When you have a problem, how are you starting PostgreSQL?
If you're starting it via pg_ctl it should work fine because you have to specify the data directory location. If you're using your distro package scripts, though, they don't know you've moved the data directory.
On Ubuntu, you will need to change configuration in /etc/postgresql to tell the scripts where the data dir is, probably pg_ctl.conf or start.conf for the appropriate version. I'm not sure of the specifics as I've never needed to do it. This is why:
There's a better way, though. Use a symbolic link from your old datadir location to the new one. PostgreSQL and the setup scripts will happily follow it and you won't have to change any configuration.
cd /var/lib/postgresql/9.1/main
mv main main.old
ln -s /new/datadir/location main
I'm guessing "9.1" because you didn't give your Ubuntu version or your PostgreSQL version.
An alternative is to use mount -o bind to map your new datadir location into the old place, so nothing notices the difference. Then add the bind mount to /etc/fstab to make it persistent across reboots. You only need to do that if one of the tools doesn't like the symbolic link approach. I don't think that'll be an issue with pg_wrapper etc.

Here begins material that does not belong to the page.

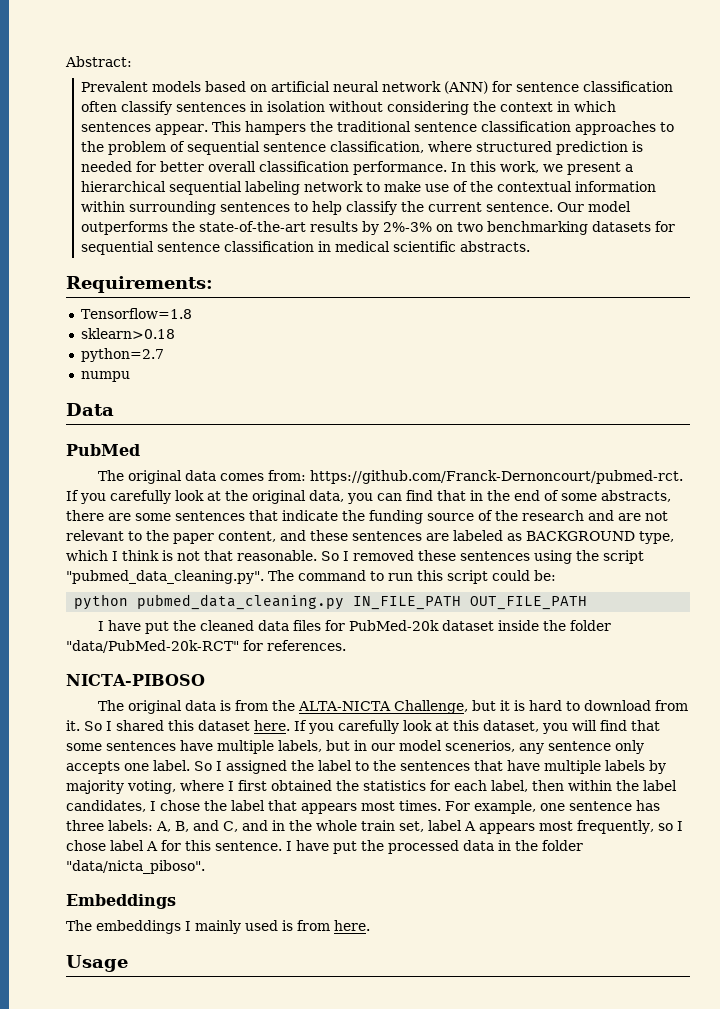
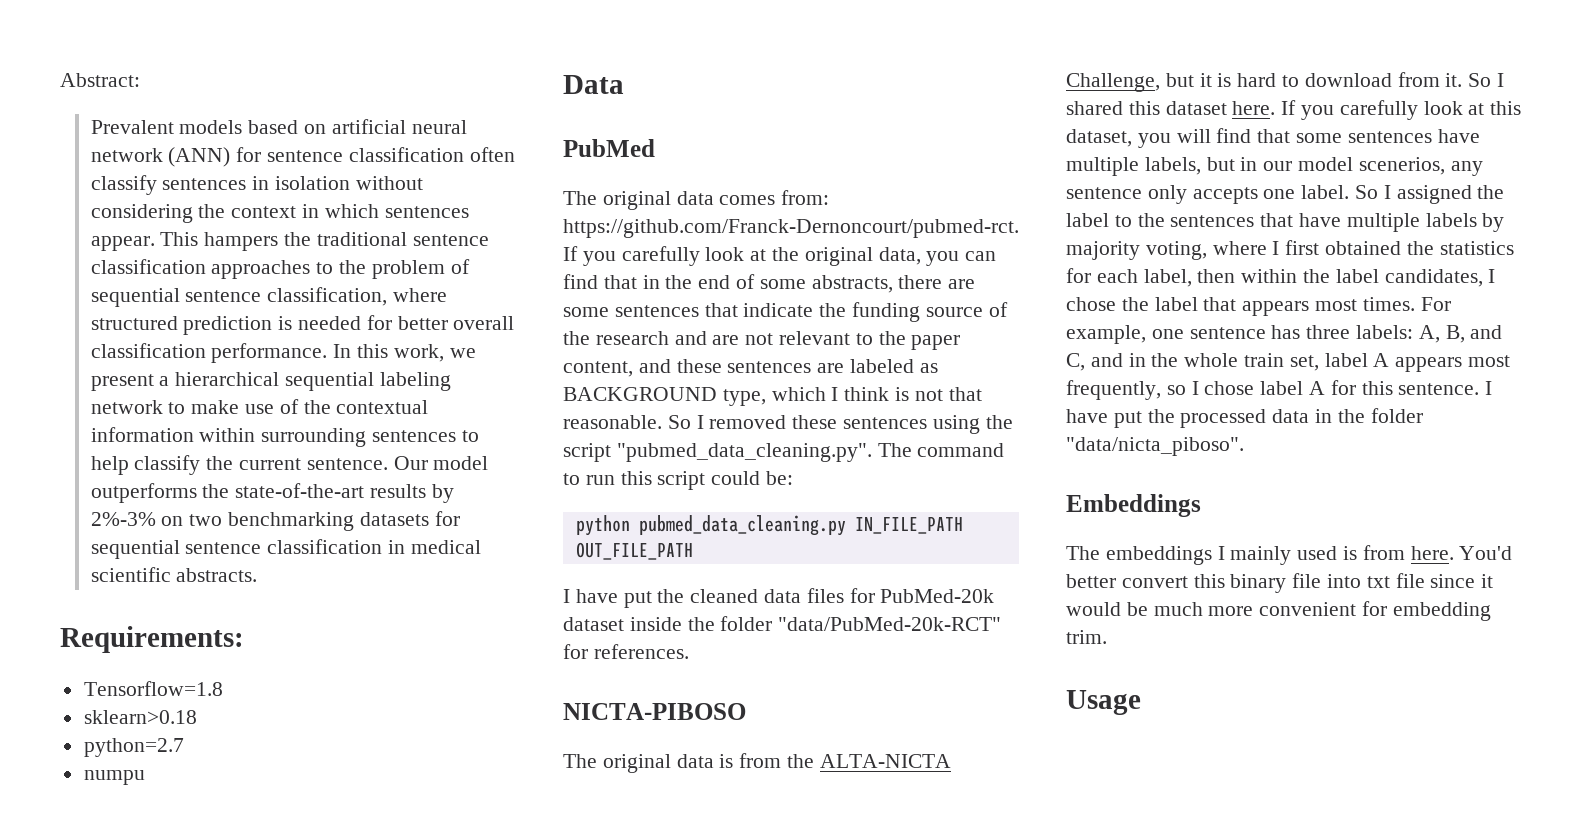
(370, 925) none -> [1459,546,1513,560] [1066,573,1494,593] [1066,601,1491,621] [1066,630,1107,644] You'd better convert this binary file into txt file since it would be much more convenient for embedding trim.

You should also note that since you've used initdb manually, your new datadir will have its configuration directly inside the datadir, not in /etc/postgresql/.
It's way easier if you just use the Ubuntu cluster management scripts instead.
postgresql.conf- where was that file?/etc/postgresql/? Your datadir? When you "try to start the database" - using which exact command ? Show error messages and exact commands. Be detailed and specific.